On certain parts of the trail there is simply no margin for error here and a tired person could inadvertantly bump someone right off the cliff. Just as I was thinking it would be nice to have a railing at a certain spot, I looked back to see that one of our students was perched right along the edge to avoid a rather large man chugging down the trail in the opposite direction. To my horror I saw that the student was balanced precariously on a wet rounded knob right at the edge of the cliff in order to get out of the man’s way. Her feet were slipping just as I reached out and forcibly pulled her back to the center of the trail.

This part of the Mist Trail is potentially dangerous. If you slip down this gully it’s certain death. Photo by Matt Niswonger.

I was shaken by this incident and it took me a few minutes to relax and calm down. The girl’s mother was a chaperone and witnessed the whole thing, and luckily she hiked down to stand next to her daughter for the remainder of the day. What I’ve noticed is that some kids are not very sure-footed and so I do not recommend the Mist Trail for unaccompanied minors, at least until they have proven themselves to be safe hikers.

Besides the issue of children on the trail, another important safety tip is to avoid taking pictures except at the obvious wide spots along the hike. I saw some people snapping pictures while they were walking and this is just plain stupid because there are certain sections where one slip could be fatal. The mist is very heavy right now so keep your phone in your pocket until you reach an obvious place to stop. Be advised that if you walk with your phone in your hand it will become saturated with water.

The railing at the top of the Mist Trail. Photo by Matt Niswonger.

The last part of the Mist Trail is a very steep staircase and thank God it’s protected with a railing. These steps are wet so it’s best to place your feet carefully. When you get to the top, do not under any circumstances climb past the railing at the lip of the falls. In 2011 a woman decided to get her feet wet about 25 feet from the lip, and tragically she was swept over the falls along with two would-be rescuers. Needless to say, if you go over Vernal Falls it’s certain death.
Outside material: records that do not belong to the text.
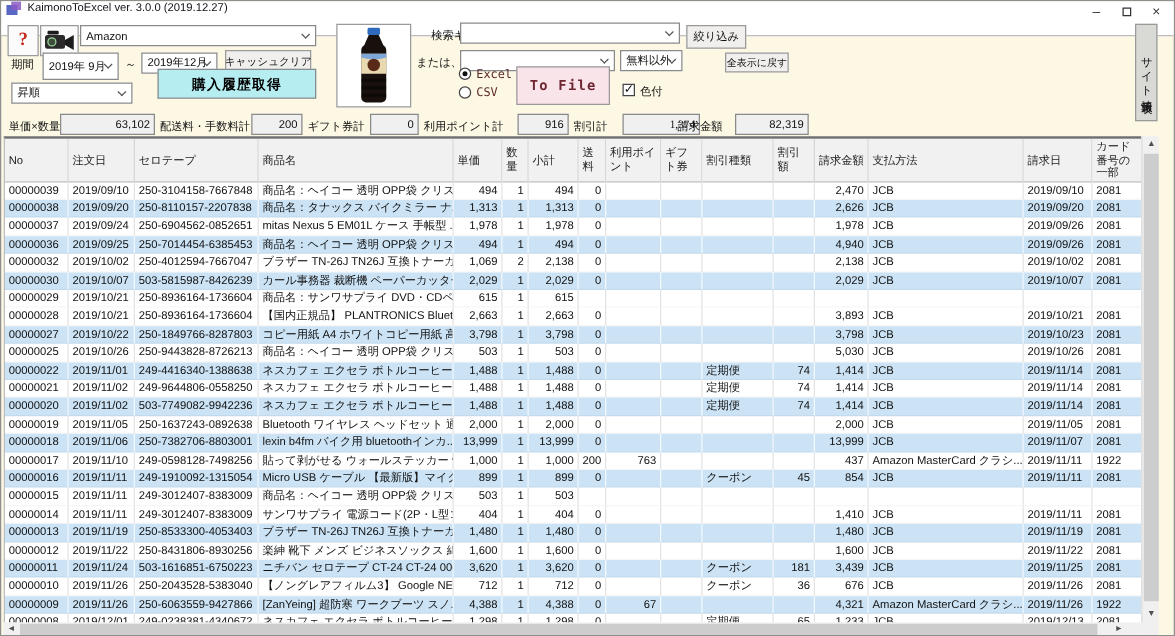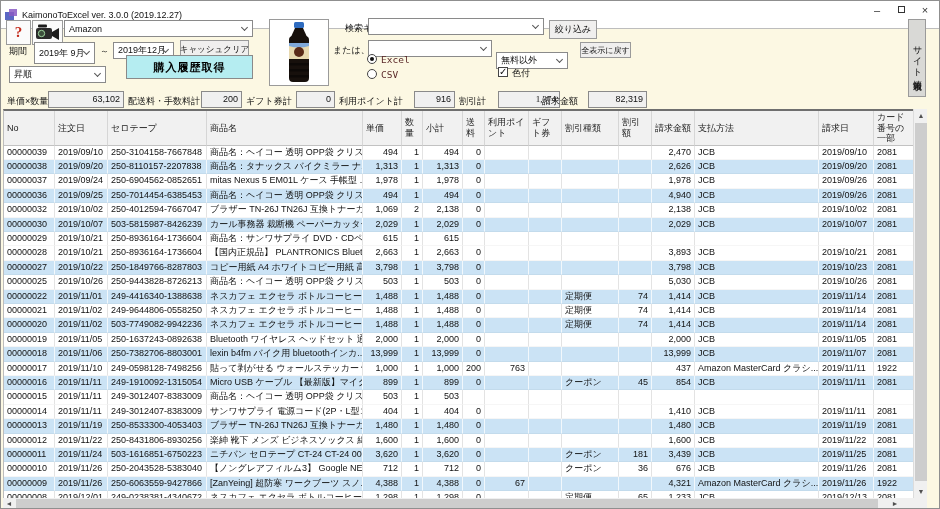--- a/index.html
+++ b/index.html
@@ -1,20 +1,20 @@
 <!DOCTYPE html>
 <html><head>
 <meta charset="utf-8">
 <style>
   html,body{margin:0;padding:0;background:#d8d8d8;}
   *{box-sizing:border-box;}
   body{font-family:"Liberation Sans","DejaVu Sans",sans-serif;-webkit-font-smoothing:antialiased;}
   .window{position:relative;width:940px;height:509px;background:#FCF8E3;border:1px solid #8f8f8f;overflow:hidden;}
   
-  .titlebar{position:absolute;left:0;top:0;width:100%;height:28px;background:#ffffff;border-bottom:1px solid #bdbdbd;display:flex;align-items:center;}
+  .titlebar{position:absolute;left:0;top:0;width:100%;height:28px;background:#ffffff;border-bottom:1px solid #bdbdbd;display:flex;}
   .title-icon{margin-left:4px;width:12px;height:12px;flex:0 0 auto;}
   .title-text{margin-left:5px;font-size:9px;color:#111;white-space:nowrap;}
   .win-btns{position:absolute;right:2px;top:0;height:17px;display:flex;}
   .win-btn{width:24px;height:17px;display:flex;align-items:center;justify-content:center;font-size:11px;color:#333;cursor:default;}
   .max-glyph{width:7px;height:7px;border:1px solid #333;display:inline-block;}
   
   .combo{position:absolute;background:#fff;border:1px solid #8a8a8a;font-size:9px;color:#111;display:flex;align-items:center;padding:0 4px;white-space:nowrap;overflow:hidden;}
   .combo .chev{position:absolute;right:5px;top:50%;width:5px;height:5px;margin-top:-4px;border-right:1px solid #555;border-bottom:1px solid #555;transform:rotate(45deg);}
   .btn{position:absolute;background:#f0efee;border:1px solid #9a9a9a;font-size:9px;color:#111;display:flex;align-items:center;justify-content:center;white-space:nowrap;cursor:default;}
   .lbl{position:absolute;font-size:9px;color:#111;white-space:nowrap;}
@@ -128,35 +128,36 @@
     <span></span>
       <span class="chev"></span>
   </div>
   <div class="btn" style="left:548px;top:19px;width:48px;height:19px;">絞り込み</div>
 
   <span class="lbl" style="left:332px;top:43px;">または、</span>
   <div class="combo" style="left:367px;top:39px;width:124px;height:17px;">
     <span></span>
       <span class="chev"></span>
   </div>
-  <div class="combo" style="left:495px;top:39px;width:72px;height:17px;margin-top:12px;">
+  <div class="combo" style="left:495px;top:39px;width:50px;height:17px;">
     <span>無料以外</span>
       <span class="chev"></span>
   </div>
   <div class="btn" style="left:579px;top:41px;width:51px;height:16px;font-size:8px;">全表示に戻す</div>
 
   <div class="radio-row" style="left:366px;top:53px;">
     <span class="radio sel"></span>
     <span class="radio-lab">Excel</span>
   </div>
   <div class="radio-row" style="left:366px;top:68px;">
     <span class="radio"></span>
     <span class="radio-lab">CSV</span>
   </div>
 
+  <div class="tofile-btn">To File</div>
 
   <div class="radio-row" style="left:497px;top:66px;">
     <span class="chk on"></span>
     <span class="lbl" style="position:static;">色付</span>
   </div>
 
   <div class="siteinfo-btn">サイト情報表示</div>
 
   <span class="lbl sum-label" style="left:6px;">単価×数量 計</span>
   <span class="sum-box" style="left:47px;width:76px;">63,102</span>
Overall the most important thing you can do on the Mist Trail or any other Yosemite hike is to stay sharp and keep your wits about you. Yosemite is a place of spectacular beauty but this beauty can quickly turn deadly. In twenty-five years of climbing and hiking there I’m lucky to say I survived a few close calls. Each and every one of those close calls involved a lapse in concentration so stay focused and keep track of your loved ones. Happy hiking!

The author on the Mist Trail. Find a safe place to take photos and watch your footing.